Par ailleurs, il semble que le théâtre dans le cadre scolaire ait des répercussions au-delà de ce jeu entre individualité et relations interpersonnelles au sein du groupe : il donne aux élèves des possibilités d'exploration et de meilleure compréhension et lecture du monde dans lequel ils et elles vivent et de la société dans laquelle ils et elles s'incluent (Jackson, 1993; Ryngaert, 1991; Villeneuve, 2014). Également, Ryngaert insiste sur les relations qui se nouent entre les différentes personnes participant à une activité théâtrale, qui sont d'une autre nature que celles qui s'établissent habituellement au sein d'une classe : le rapport affectif y est différent, et les échanges entre élèves et membres du corps enseignant et entre élèves s'en trouvent modifiés. Or, nous avons défini la construction de l'identité comme un positionnement par rapport à autrui, ce qui nécessite une compréhension de ce qu'est autrui, de ses valeurs et de ses codes et une mise en relation avec ceux-ci.

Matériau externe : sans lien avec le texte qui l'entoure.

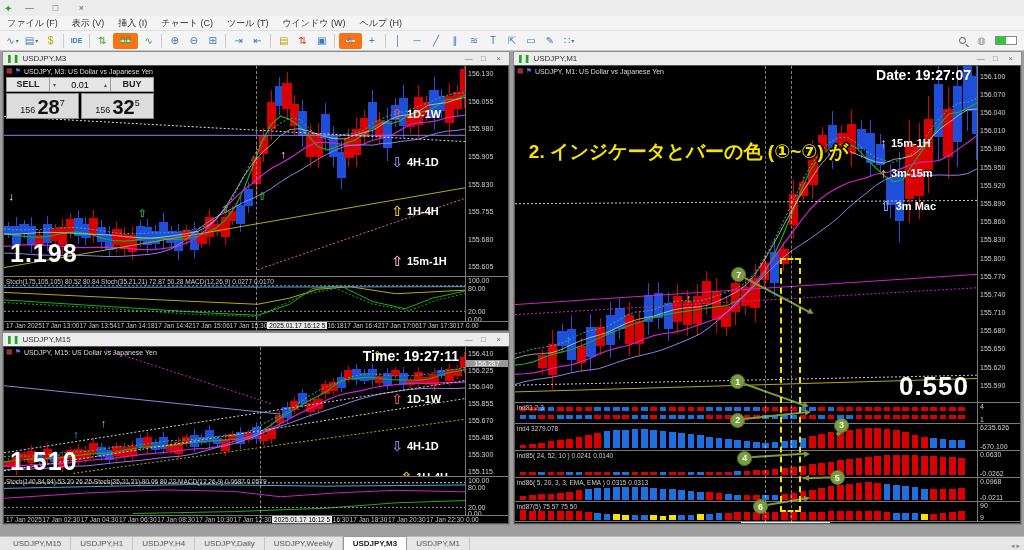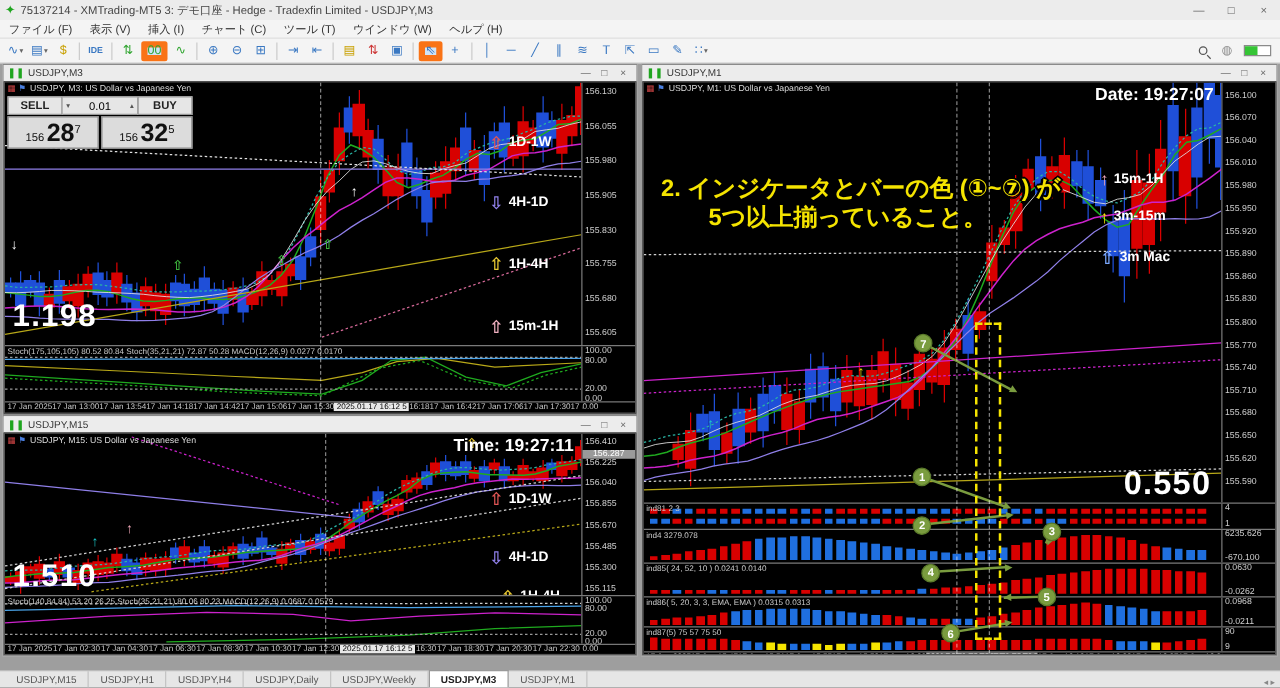"75137214 - XMTrading-MT5 3: デモ口座" span.t { html: <span>75137214 - XMTrading-MT5 3: デモ口座 - Hedge - Tradexfin Limited - USDJPY,M3</span> -> none }
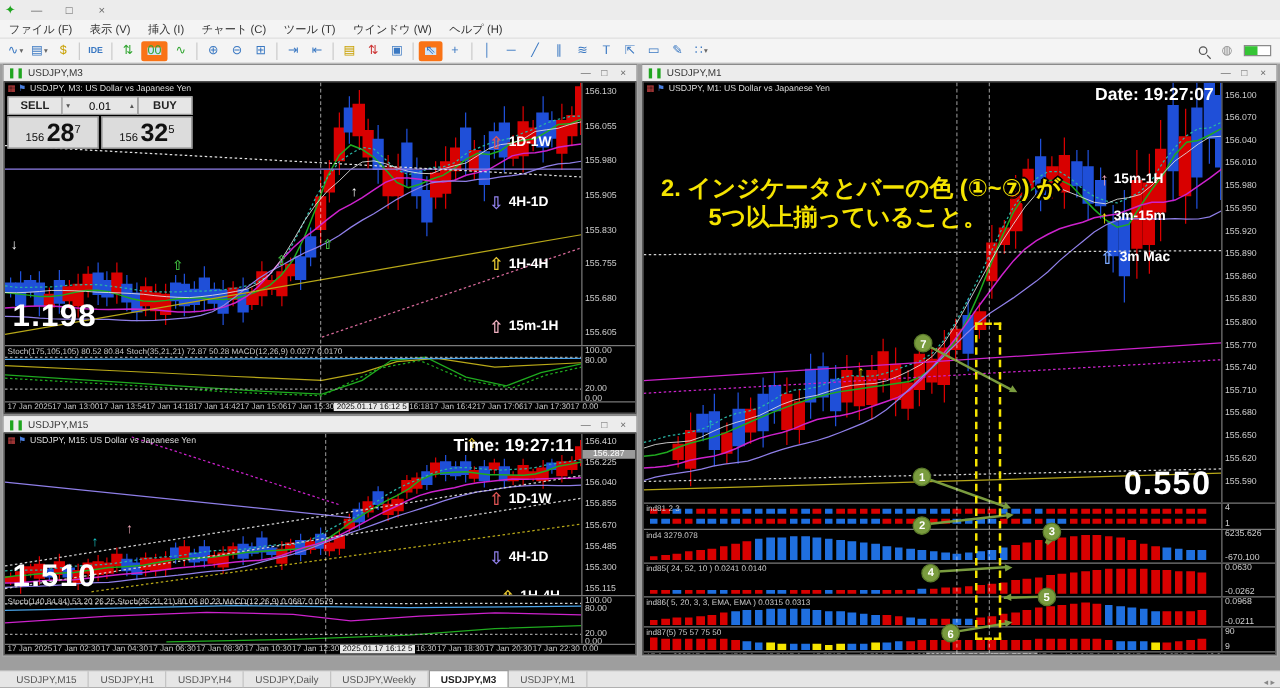"00" .tbtn.active { border: 5px solid #f97316 -> 7px solid #f97316 }
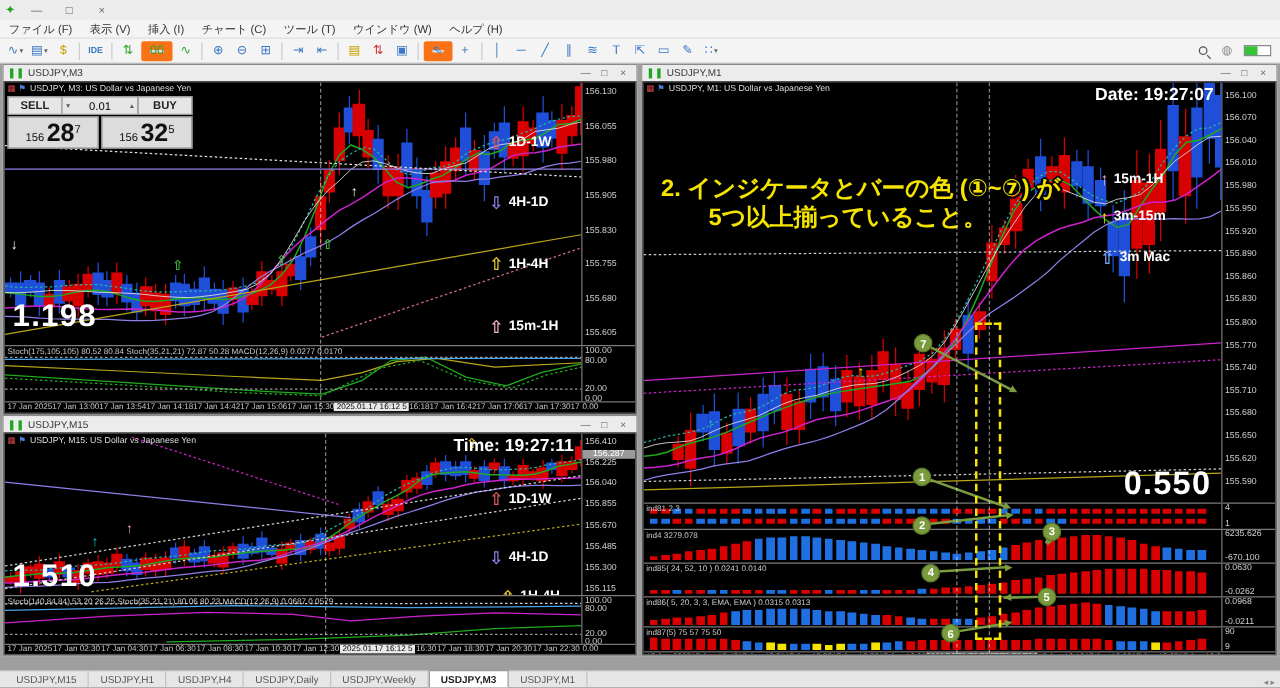"5つ以上揃っていること。" div.l2 { html: <div>5つ以上揃っていること。</div> -> none }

Comme Jackson (1993), nous pensons à l'issue de notre revue de littérature que l'activité théâtrale permet à celui ou celle qui y participe de mieux comprendre ses sentiments, ses pensées, leur connexion au monde dans lequel il

ou elle évolue ainsi que sa propre connexion aux autres. Par conséquent, nous pensons que les relations et les explorations qui se jouent lors d'une activité théâtrale peuvent être envisagées comme s'inscrivant dans un référentiel plus large que le seul contexte de cette activité ou ses intentions pédagogiques.